Opinion
Video
Author(s):
A panel of expert hematologic-oncologists offer insights on how they treat patients with multiple myeloma at early relapse.
This is a video synopsis/summary of a Peer Exchange featuring Krina K. Patel, MD, MSc; Amrita Krishnan, MD; Caitlin Costello, MD; Saad Z. Usmani, MD, MBA, FACP; and Rafat Abonour, MD.

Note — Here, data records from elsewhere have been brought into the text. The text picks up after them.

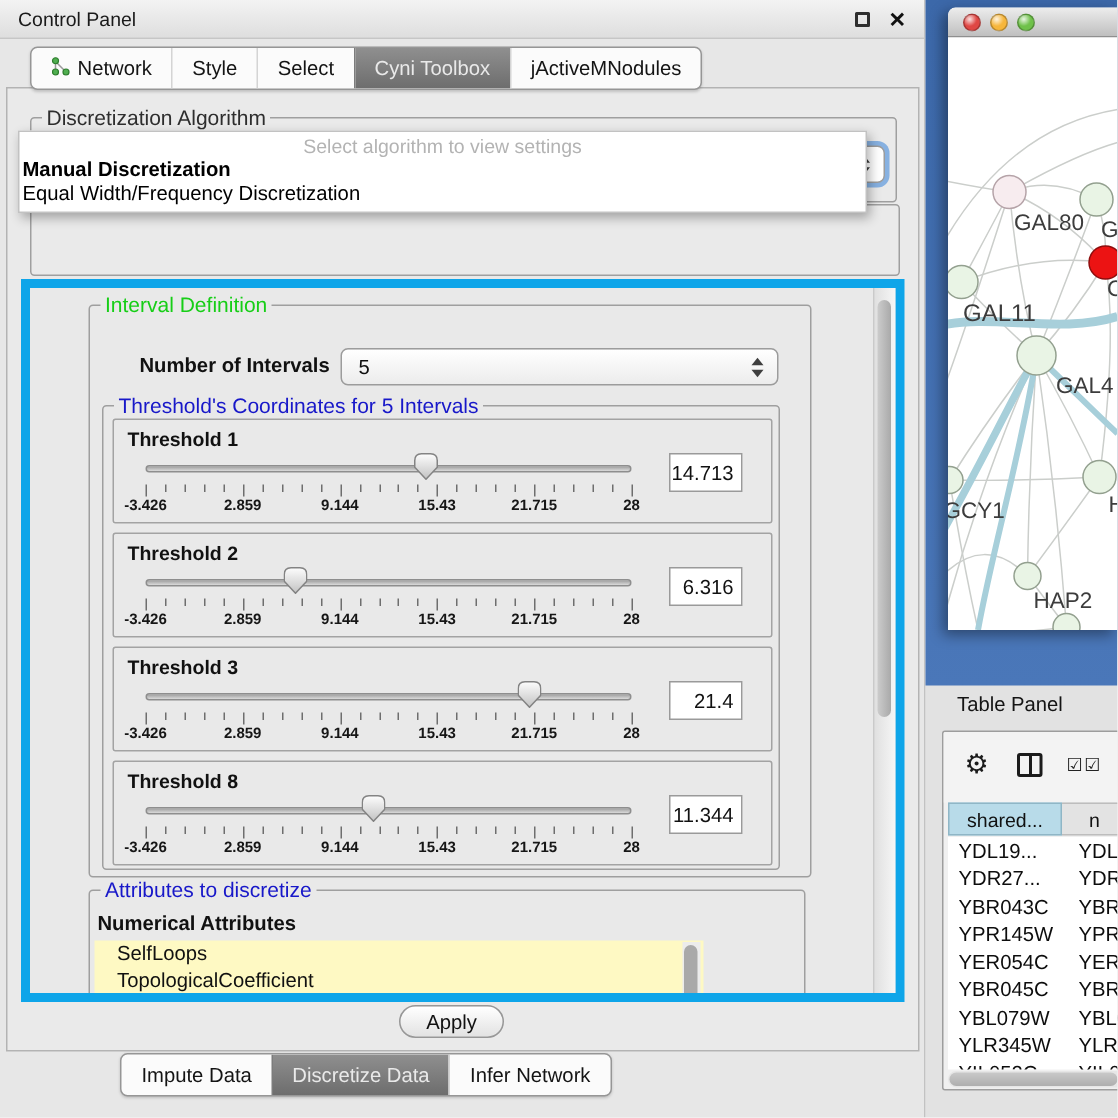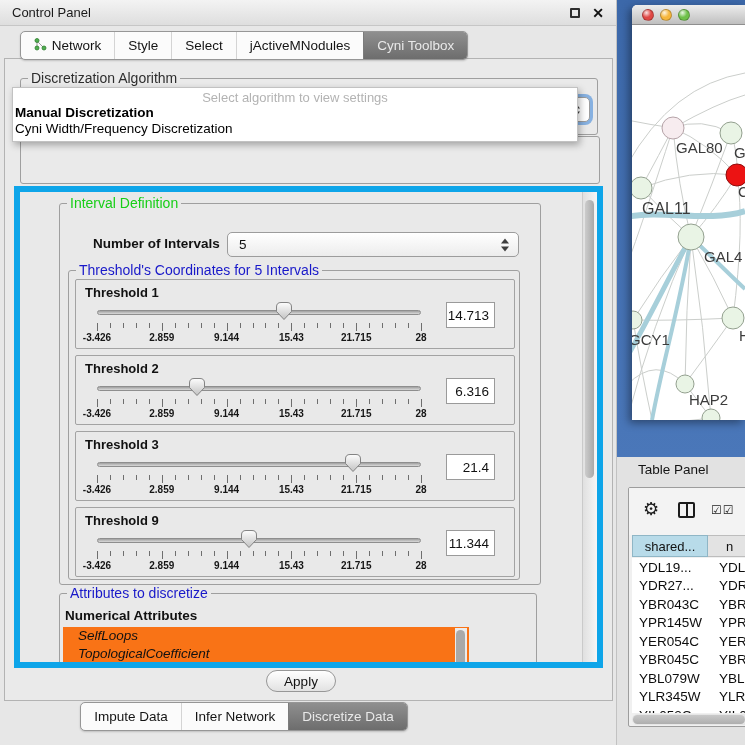--- a/index.html
+++ b/index.html
@@ -162,11 +162,11 @@
           <div class="tab">
             <span>Select</span>
           </div>
+          <div class="tab selected">
+            <span>Cyni Toolbox</span>
+          </div>
           <div class="tab">
             <span>jActiveMNodules</span>
-          </div>
-          <div class="tab selected">
-            <span>Cyni Toolbox</span>
           </div>
         </div>
     </div>

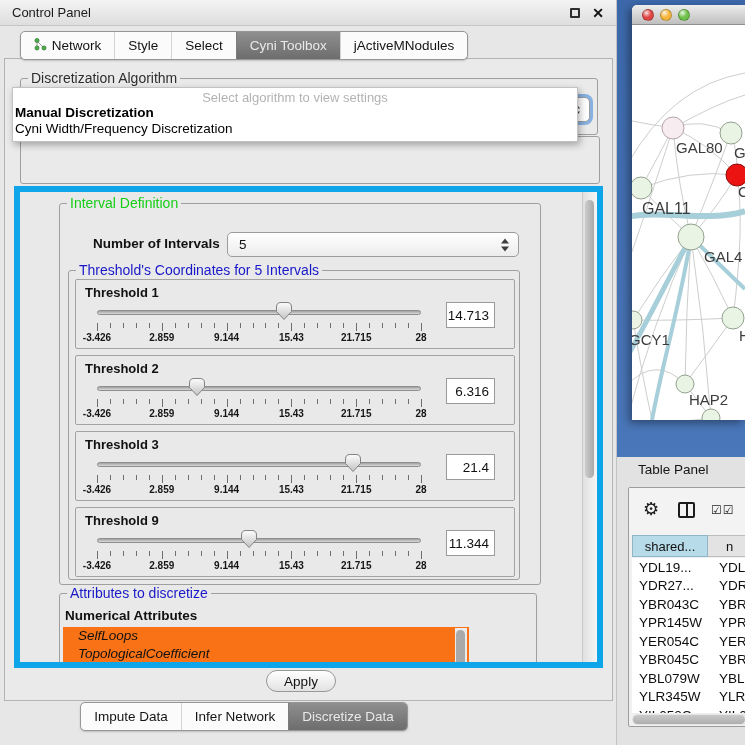--- a/index.html
+++ b/index.html
@@ -187,7 +187,7 @@
         <div class="popup-prompt">Select algorithm to view settings</div>
         <div id="popup-options">
             <div class="popup-opt first">Manual Discretization</div>
-            <div class="popup-opt">Cyni Width/Frequency Discretization</div>
+            <div class="popup-opt">Equal Width/Frequency Discretization</div>
           </div>
       </div>
 

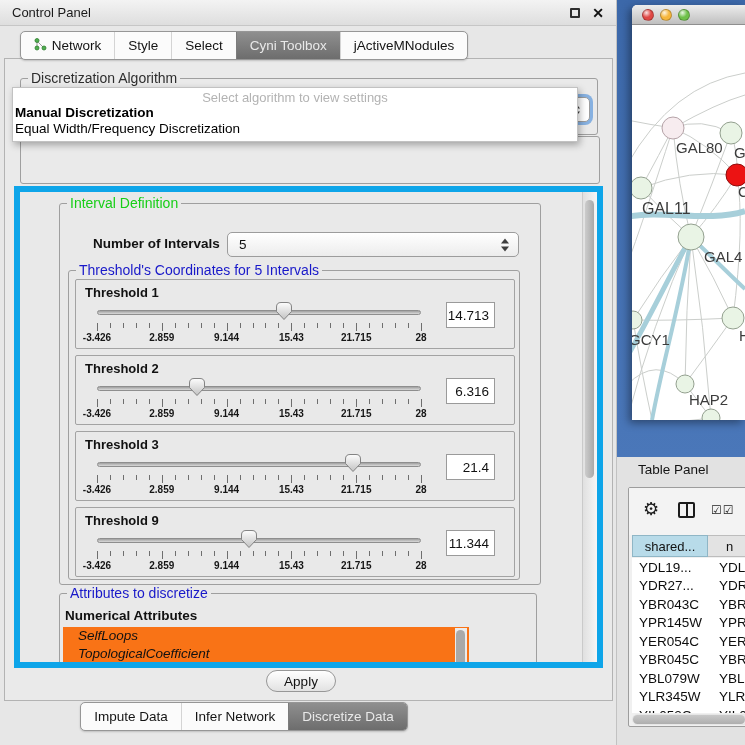--- a/index.html
+++ b/index.html
@@ -348,7 +348,7 @@
                   <div class="valbox">21.4</div>
                 </div>
                 <div class="tpanel" style="top: 236px;">
-                  <div class="tpanel-title">Threshold 9</div>
+                  <div class="tpanel-title">Threshold 8</div>
                   <div class="track"></div>
                   <div class="thumb" style="left: 165.278px;"><svg width="16" height="18" viewBox="0 0 16 18">
                       <defs>

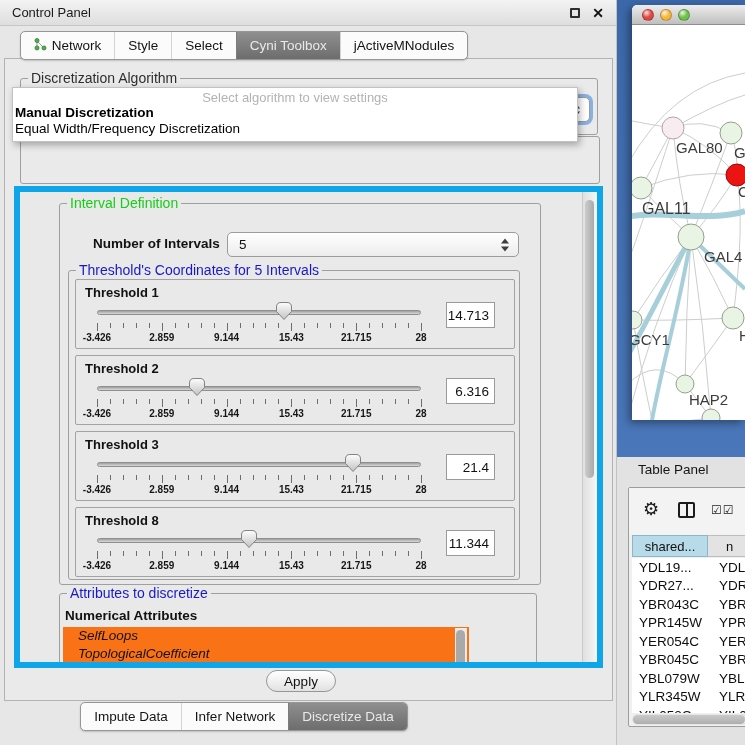--- a/index.html
+++ b/index.html
@@ -87,7 +87,7 @@
 
   .attrs-group { left:39px; top:401px; width:478px; height:92px; }
   .attrs-label { position:absolute; left:5px; top:14px; font-weight:bold; font-size:13.5px; color:#111; }
-  .attr-list { position:absolute; left:3px; top:33px; width:406px; height:56px; background:#f97316; overflow:hidden;font-style:italic; }
+  .attr-list { position:absolute; left:3px; top:33px; width:406px; height:56px; background:#fef9c3; overflow:hidden; }
   .attr-item { font-size:13.5px; line-height:18px; padding-left:15px; color:#111; }
   .attr-scroll { position:absolute; right:2px; top:1px; width:12px; height:54px; background:#ececec; }
   .attr-thumb { position:absolute; left:1px; top:2px; width:9px; height:38px; border-radius:5px; background:#a9a9a9; }

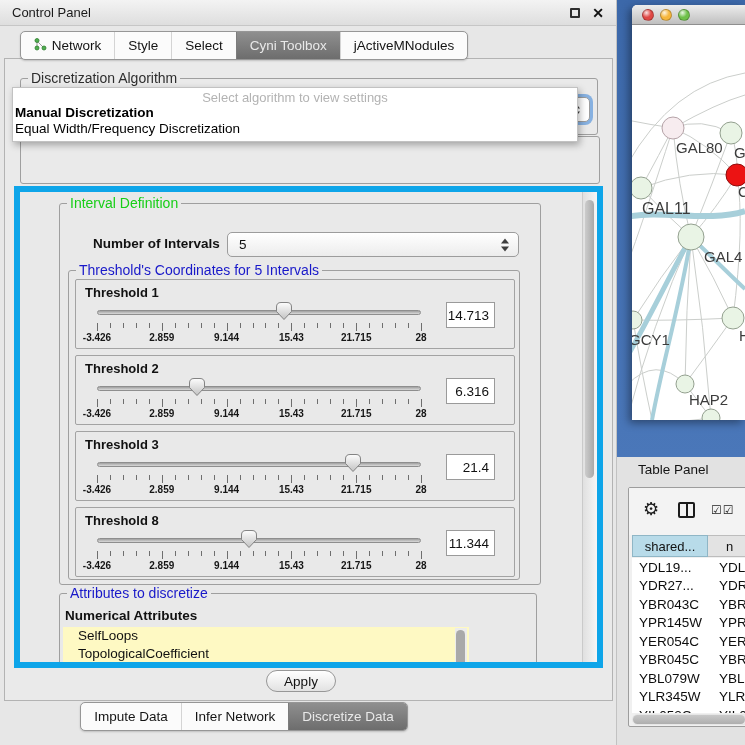--- a/index.html
+++ b/index.html
@@ -423,11 +423,11 @@
           <div class="tab">
             <span>Impute Data</span>
           </div>
+          <div class="tab selected">
+            <span>Discretize Data</span>
+          </div>
           <div class="tab">
             <span>Infer Network</span>
-          </div>
-          <div class="tab selected">
-            <span>Discretize Data</span>
           </div>
         </div>
     </div>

The discussion focuses on treatment selection in early relapse multiple myeloma after initial therapy. Key factors include patient comorbidities, pace of relapse, high-risk features, prior toxicity, and duration of benefit from prior lines. Refractoriness to lenalidomide maintenance is increasingly common and complicates choices.
For standard-risk relapsed patients, triplet regimens like carfilzomib-cyclophosphamide-dexamethasone (KCd) or carfilzomib-daratumumab-dexamethasone (DKd) are recommended based on efficacy data from the phase 3 CANDOR and IKEMA trials vs doublets. However, in frail, older patients, combinations like daratumumab-pomalidomide-dexamethasone (DPd) or isatuximab-pomalidomide-dexamethasone (IPd) may be better tolerated while still improving outcomes over pomalidomide-dexamethasone.
Video synopsis is AI-generated and reviewed by OncLive® editorial staff.